Diary kuliah hari ke-7,
Selamat malam,
Catatan kuliah ini melanjutkan tema hari ke-2 tentang Realisme dan Covid-19. Setelah tertunda beberapa hari karena ikut blog competition 'Petasan', hari ini dilanjutkan dengan tema: liberalisme dan Covid-19.
Pertanyaannya adalah bagaimana pendekatan liberalisme menjelaskan fenomena pandemi Covid-19 ini dalam dinamika hubungan internasional?

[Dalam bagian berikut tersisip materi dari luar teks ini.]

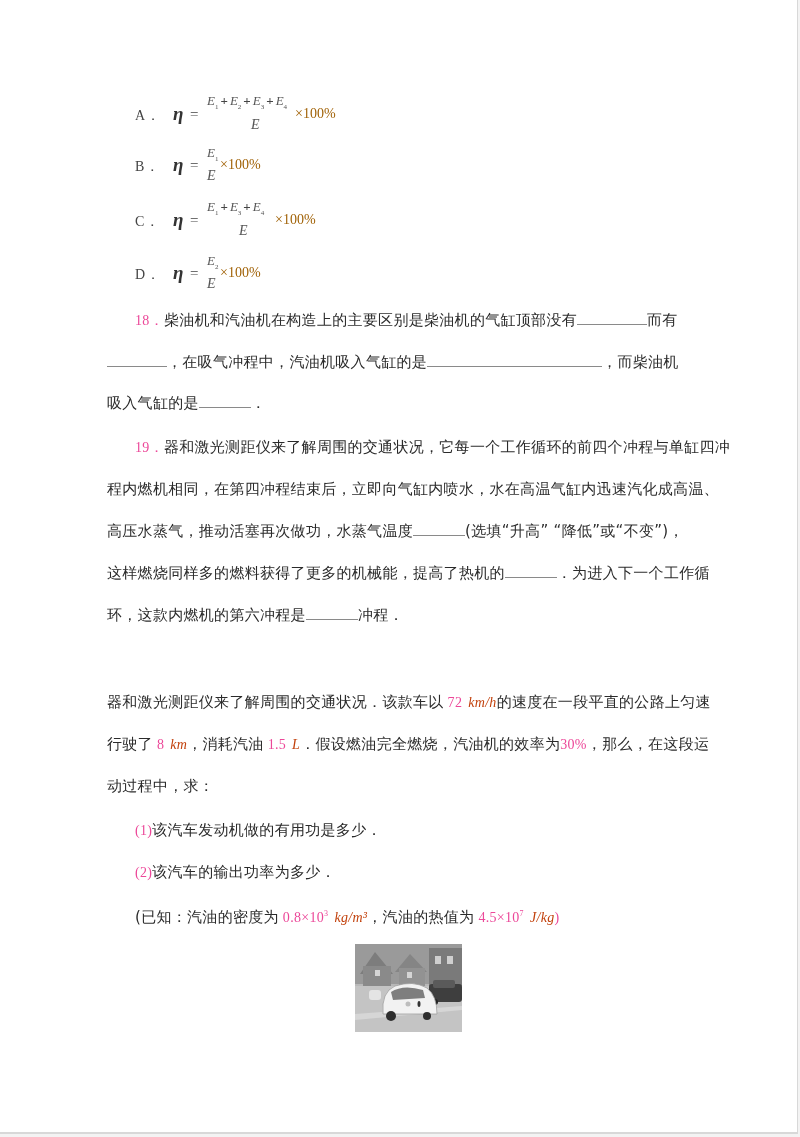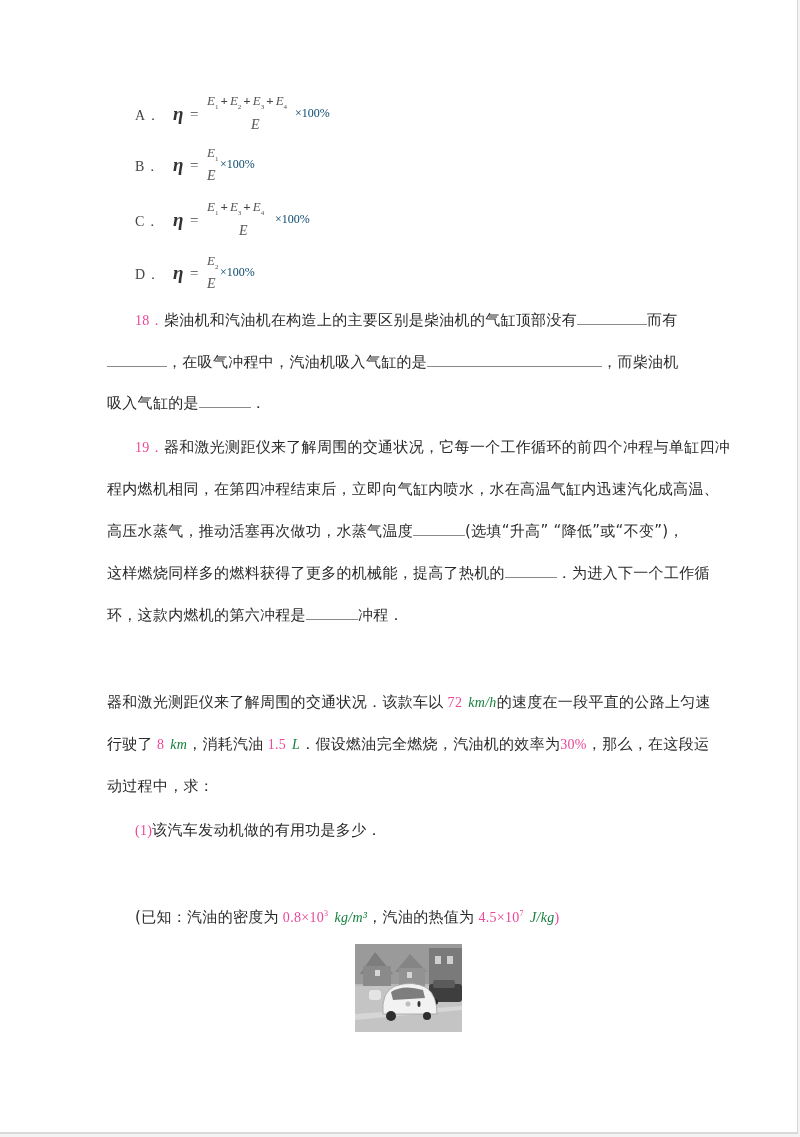"×100%" .opt .mul { color: #0c4a6e -> #a16207; font-size: 12px -> 14px }
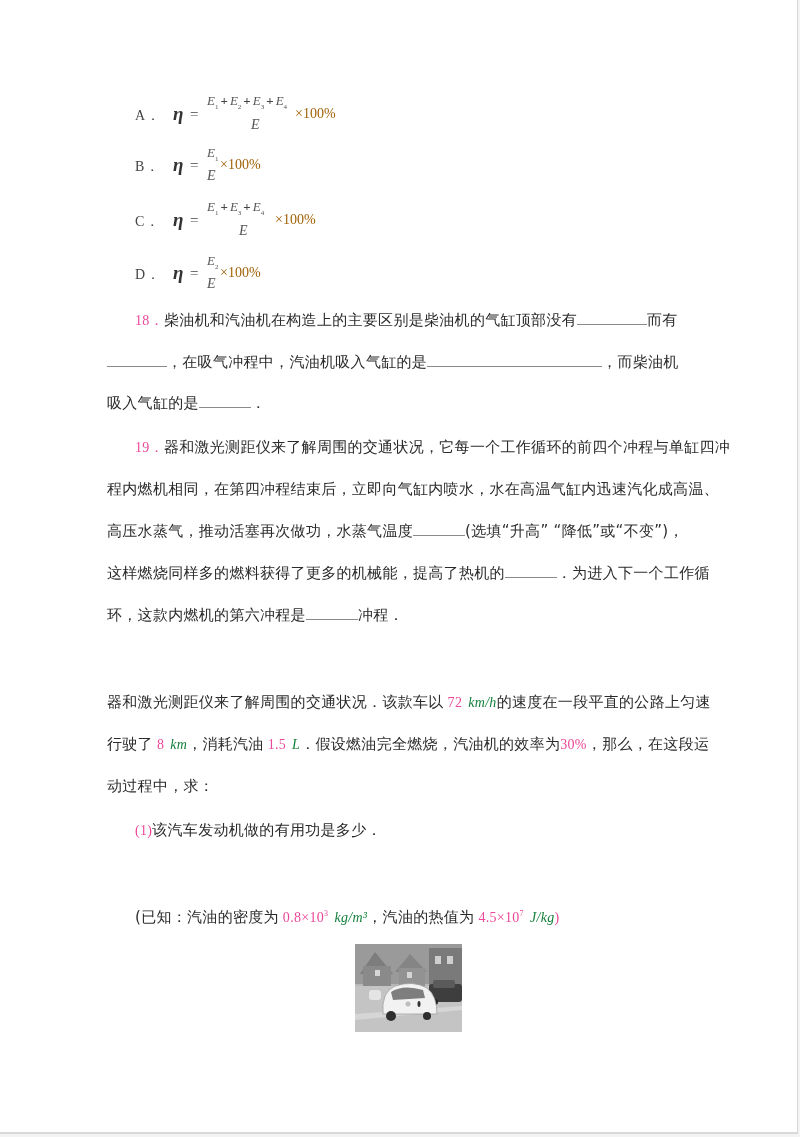"km/h" .ital { color: #15803d -> #c2410c }
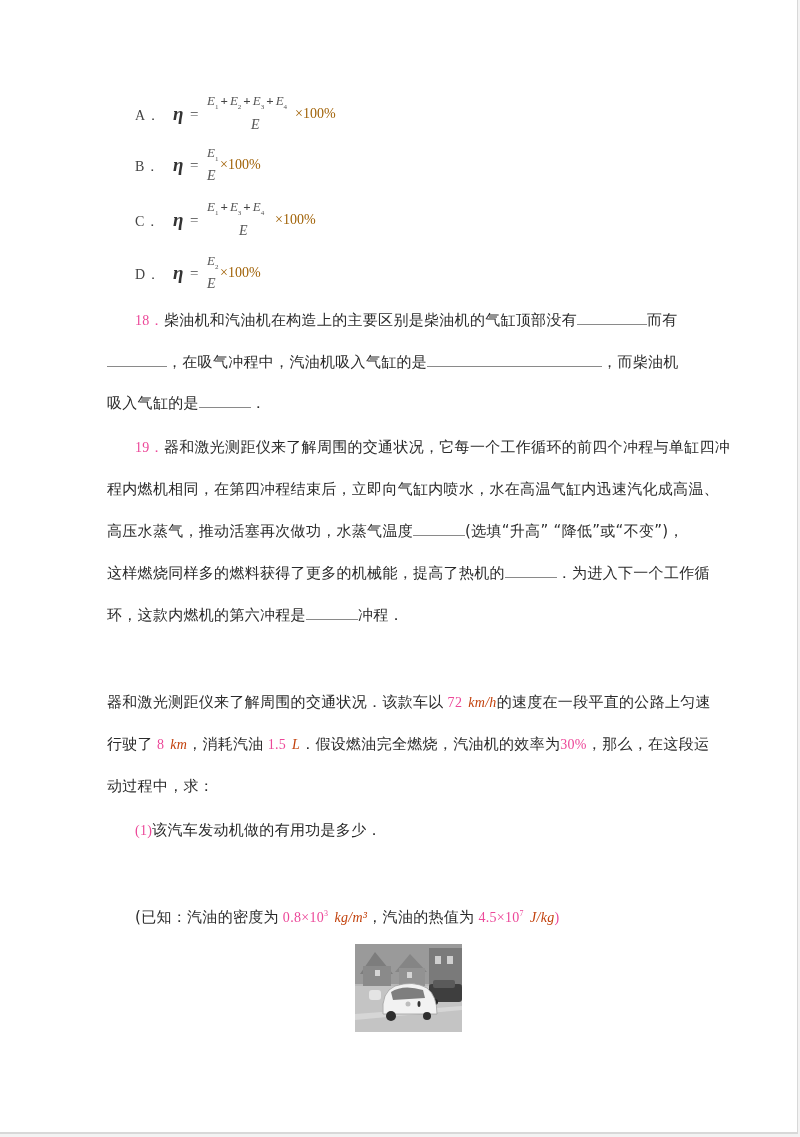"(2)该汽车的输出功率为多少．" div.line { html: none -> <div> <span>(2)</span><span>该汽车的输出功率为多少．</span> </div> }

Serupa dengan realisme, liberalisme termasuk pendekatan arus utama (mainstream) dalam hubungan internasional. Satu pendekatan maintream lain, yaitu konstruktivisme, menyusul di hari lain. Ketiga pendekatan ini biasanya menjadi bahasan utama dalam tiga kuliah pertama di kelas saya, seperti di matakuliah Politik Luar Negari Indonesia (PLNI) dan Rusia (PLNR).
Perkembangan global dari pandemi Covid-19 ini tentu saja menarik untuk dibahas dari pendekatan liberalisme dalam hubungan internasional (HI).
Salah satu dampak paling mendasar dari pandemi ini adalah menguatnya peran negara. Akibat lanjutannya adalah negara bertindak atas nama kepentingan nasional untuk melindungi warganegaranya. Negara-negara menerapkan kebijakan lockdown, yaitu penutupan perbatasan atau bandara atau pintu-pintu internasional, warga asing dilarang masuk dan warga sendiri dilarang ke negeri, dan kebijakan serupa lainnya.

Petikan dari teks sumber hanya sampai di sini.